Change detection data:
* * * * *
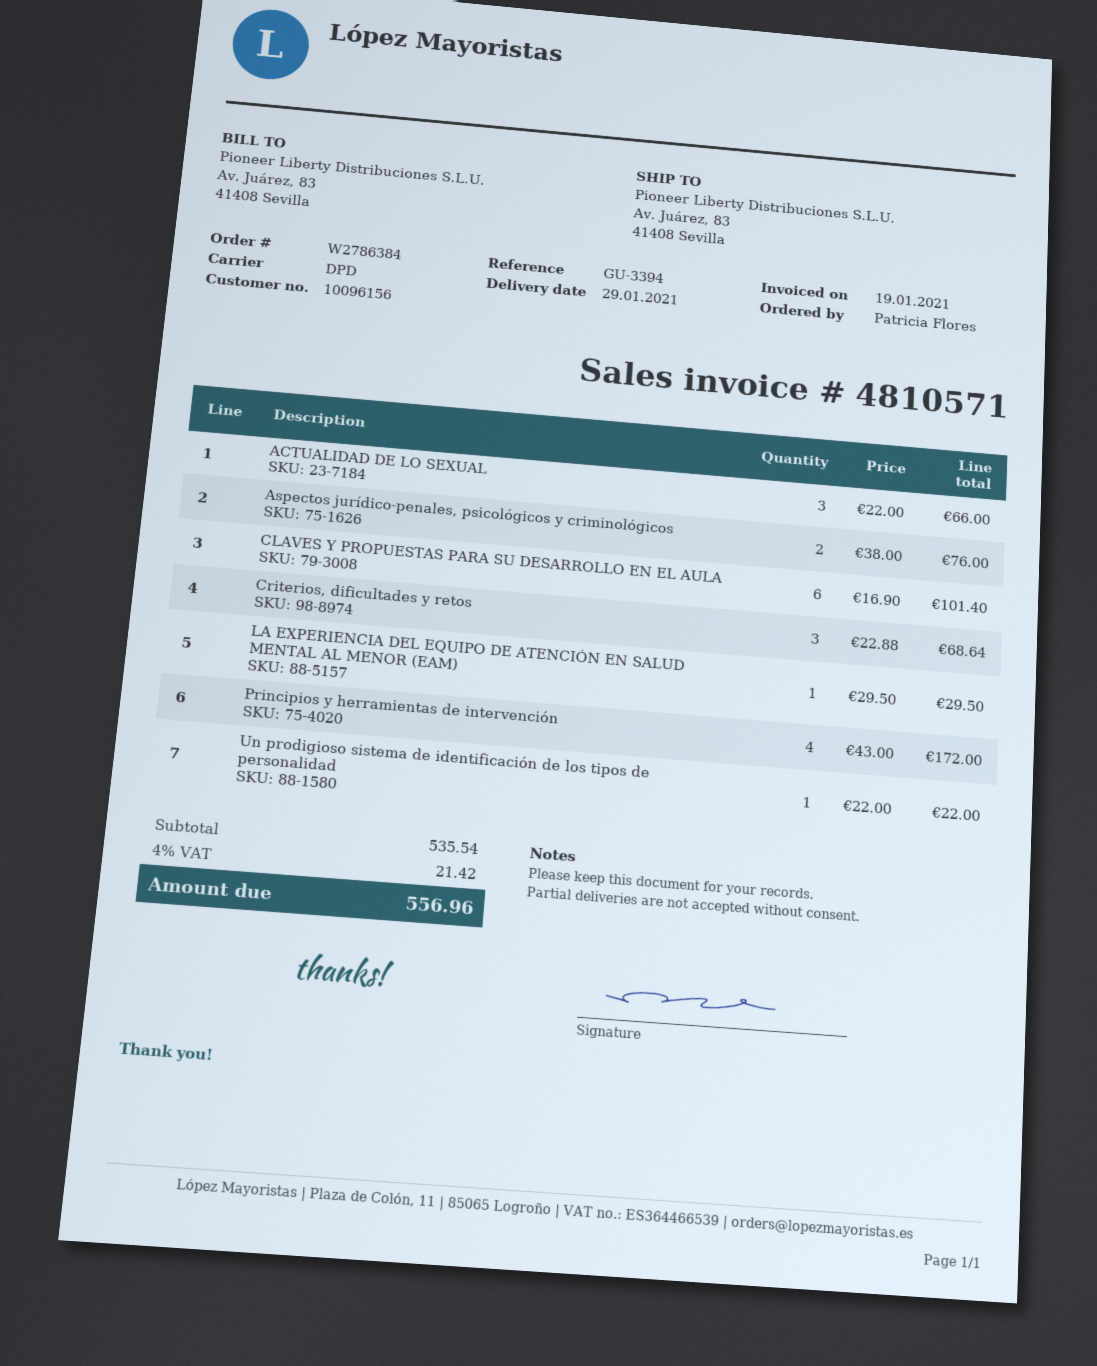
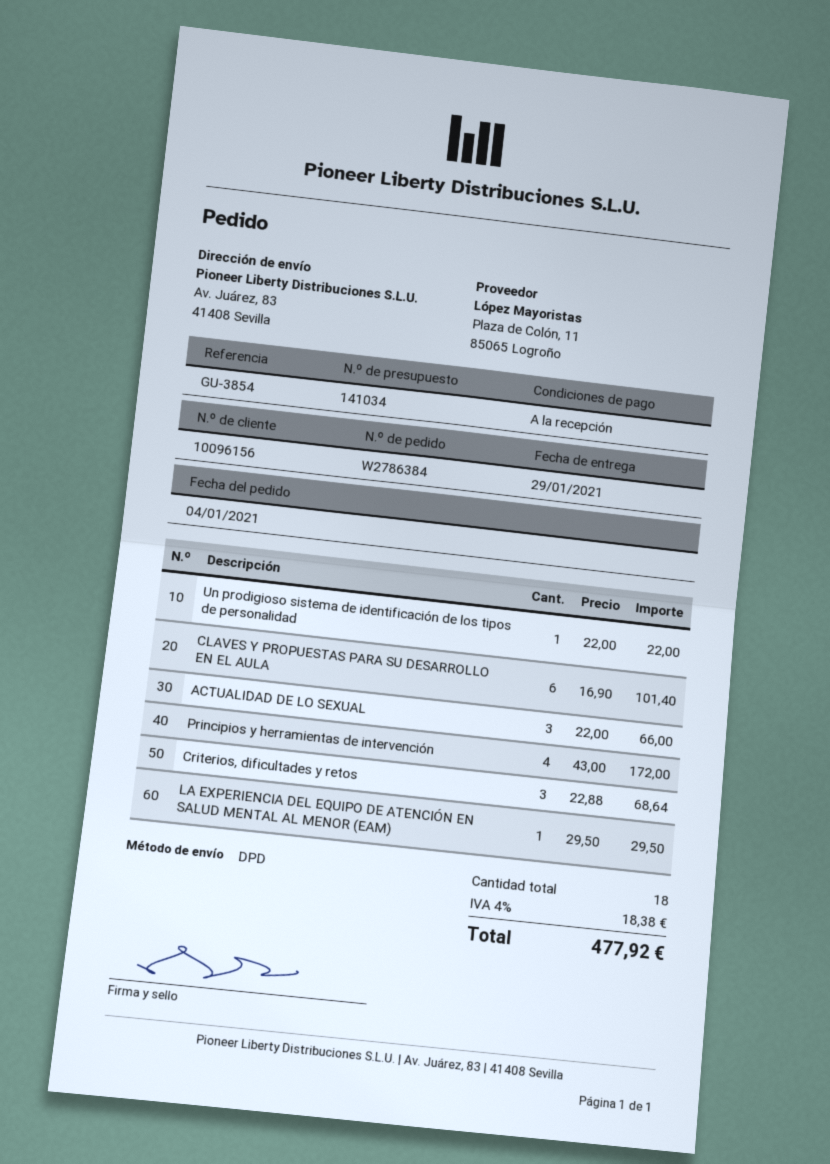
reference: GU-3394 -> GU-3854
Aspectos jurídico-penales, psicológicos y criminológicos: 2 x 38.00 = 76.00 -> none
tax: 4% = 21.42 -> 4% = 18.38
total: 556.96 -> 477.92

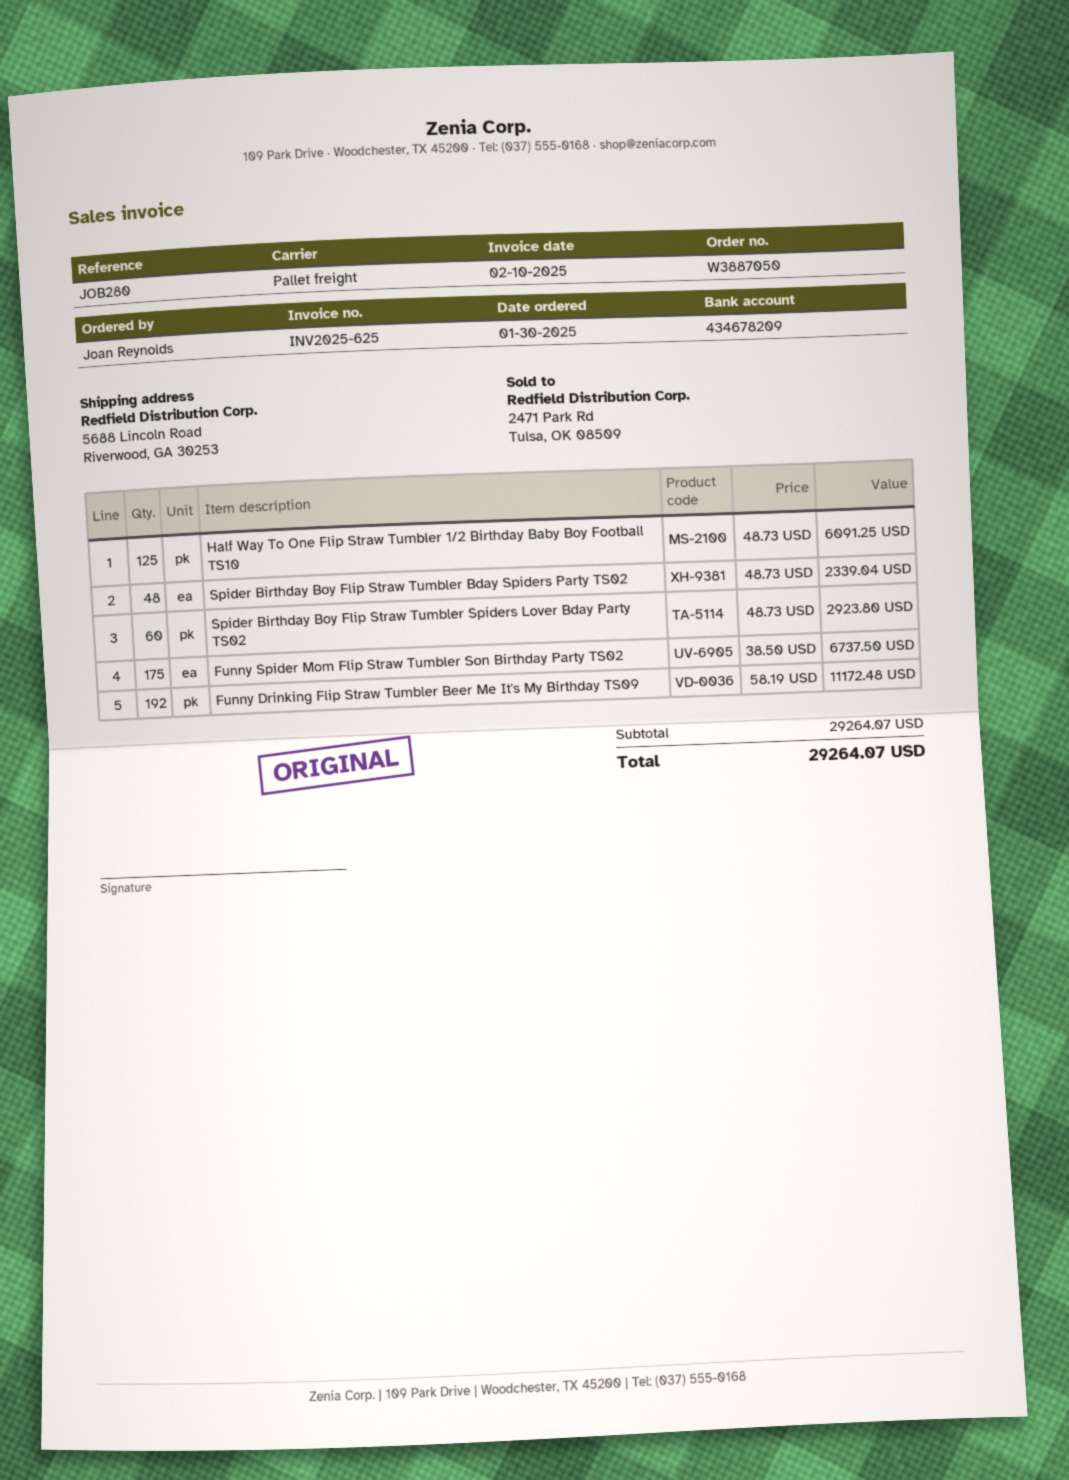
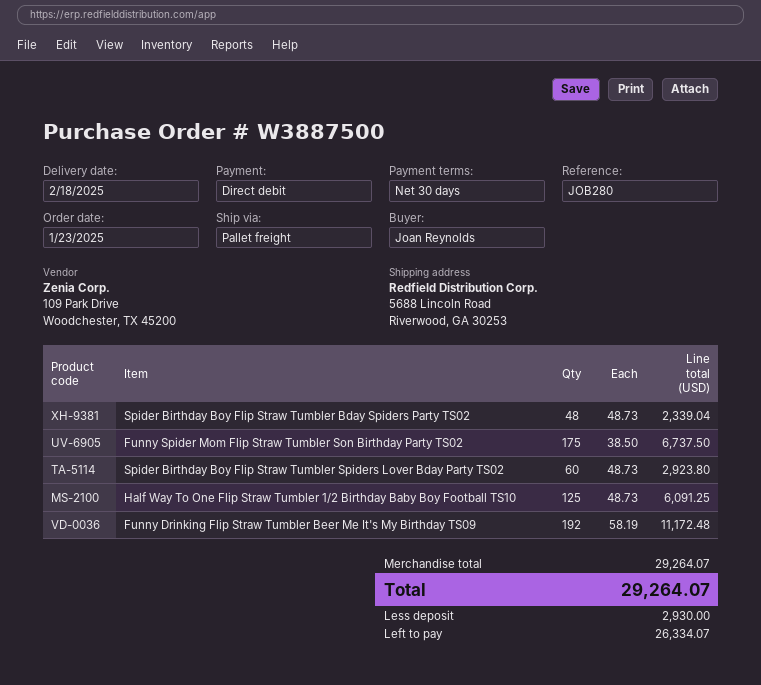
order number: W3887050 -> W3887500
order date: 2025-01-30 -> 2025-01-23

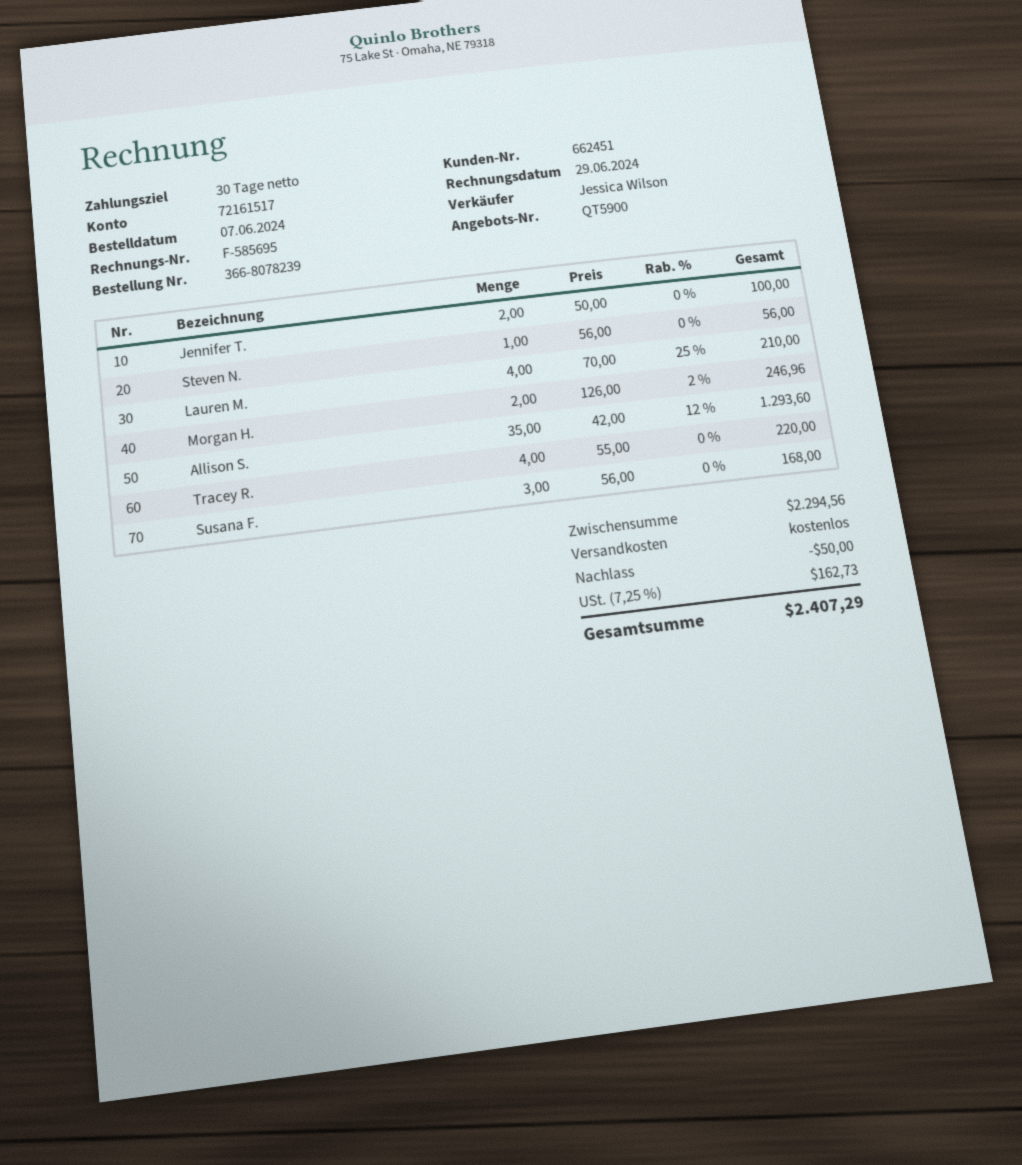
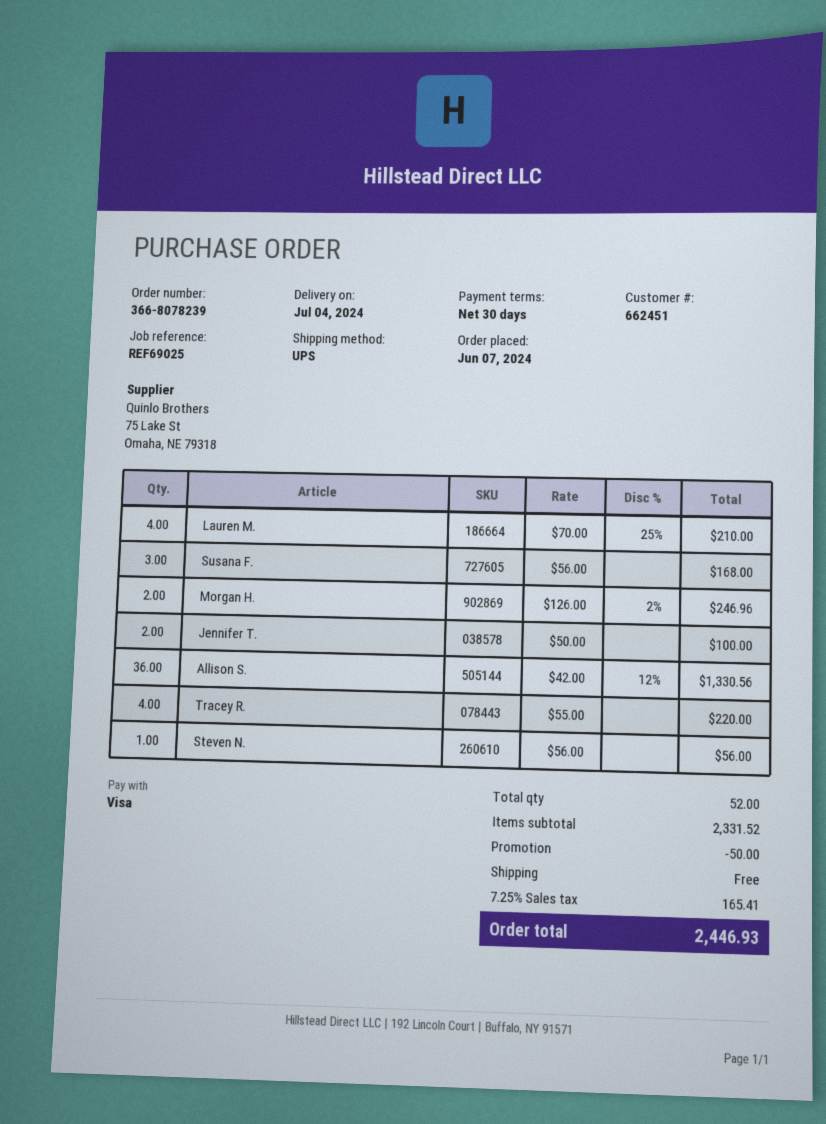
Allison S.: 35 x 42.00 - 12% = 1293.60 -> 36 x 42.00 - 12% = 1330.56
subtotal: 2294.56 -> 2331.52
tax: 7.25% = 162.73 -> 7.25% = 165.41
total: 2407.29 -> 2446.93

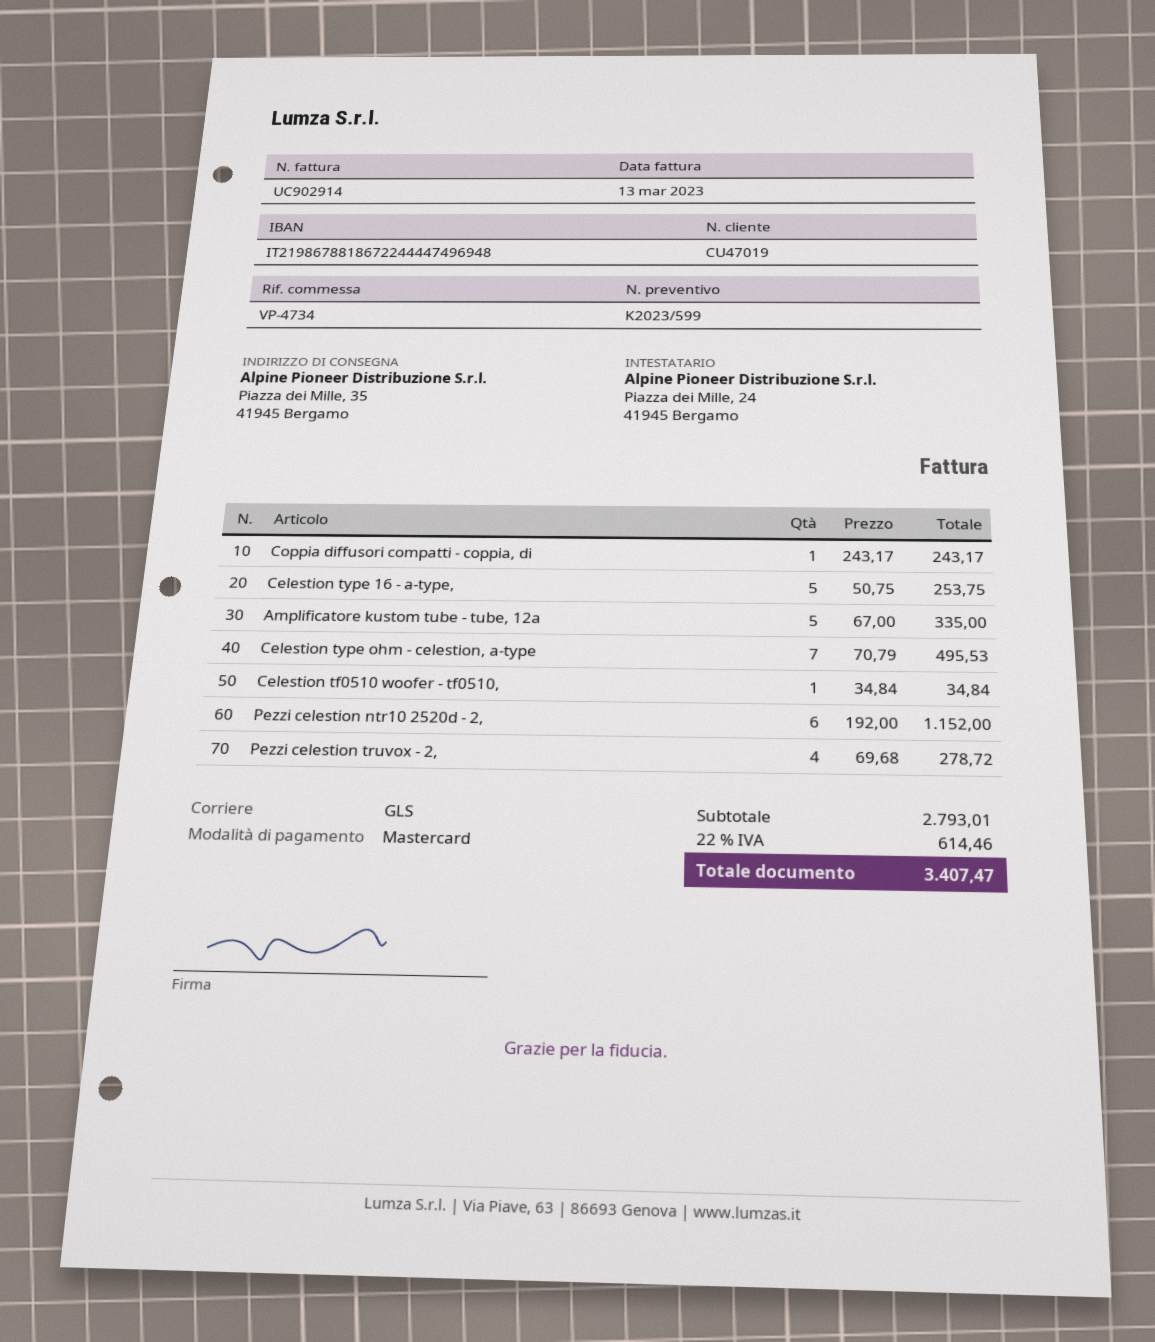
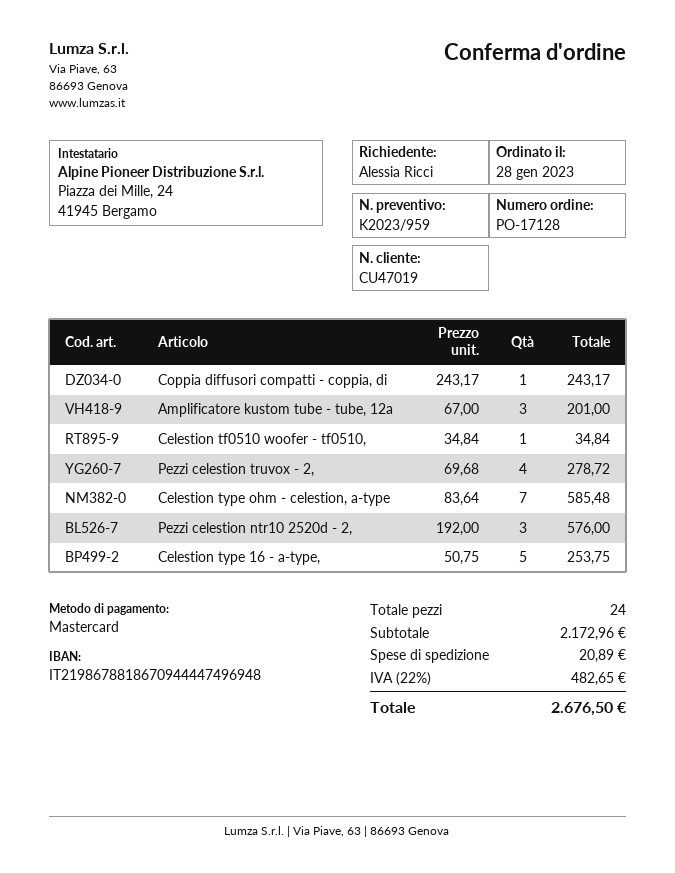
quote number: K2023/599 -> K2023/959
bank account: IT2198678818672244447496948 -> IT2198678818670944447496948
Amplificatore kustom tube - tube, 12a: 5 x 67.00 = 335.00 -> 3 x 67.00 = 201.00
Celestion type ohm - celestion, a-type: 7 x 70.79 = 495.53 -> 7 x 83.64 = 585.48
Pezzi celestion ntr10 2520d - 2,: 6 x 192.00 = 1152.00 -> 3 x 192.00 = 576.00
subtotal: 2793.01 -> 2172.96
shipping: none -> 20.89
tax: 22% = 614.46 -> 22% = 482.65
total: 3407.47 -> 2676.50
* * * * *
Action item: Every record is to be restated word for word, with the pictures left out.

Result for this exercise:
reference: GU-3394 -> GU-3854
Aspectos jurídico-penales, psicológicos y criminológicos: 2 x 38.00 = 76.00 -> none
tax: 4% = 21.42 -> 4% = 18.38
total: 556.96 -> 477.92

order number: W3887050 -> W3887500
order date: 2025-01-30 -> 2025-01-23

Allison S.: 35 x 42.00 - 12% = 1293.60 -> 36 x 42.00 - 12% = 1330.56
subtotal: 2294.56 -> 2331.52
tax: 7.25% = 162.73 -> 7.25% = 165.41
total: 2407.29 -> 2446.93

quote number: K2023/599 -> K2023/959
bank account: IT2198678818672244447496948 -> IT2198678818670944447496948
Amplificatore kustom tube - tube, 12a: 5 x 67.00 = 335.00 -> 3 x 67.00 = 201.00
Celestion type ohm - celestion, a-type: 7 x 70.79 = 495.53 -> 7 x 83.64 = 585.48
Pezzi celestion ntr10 2520d - 2,: 6 x 192.00 = 1152.00 -> 3 x 192.00 = 576.00
subtotal: 2793.01 -> 2172.96
shipping: none -> 20.89
tax: 22% = 614.46 -> 22% = 482.65
total: 3407.47 -> 2676.50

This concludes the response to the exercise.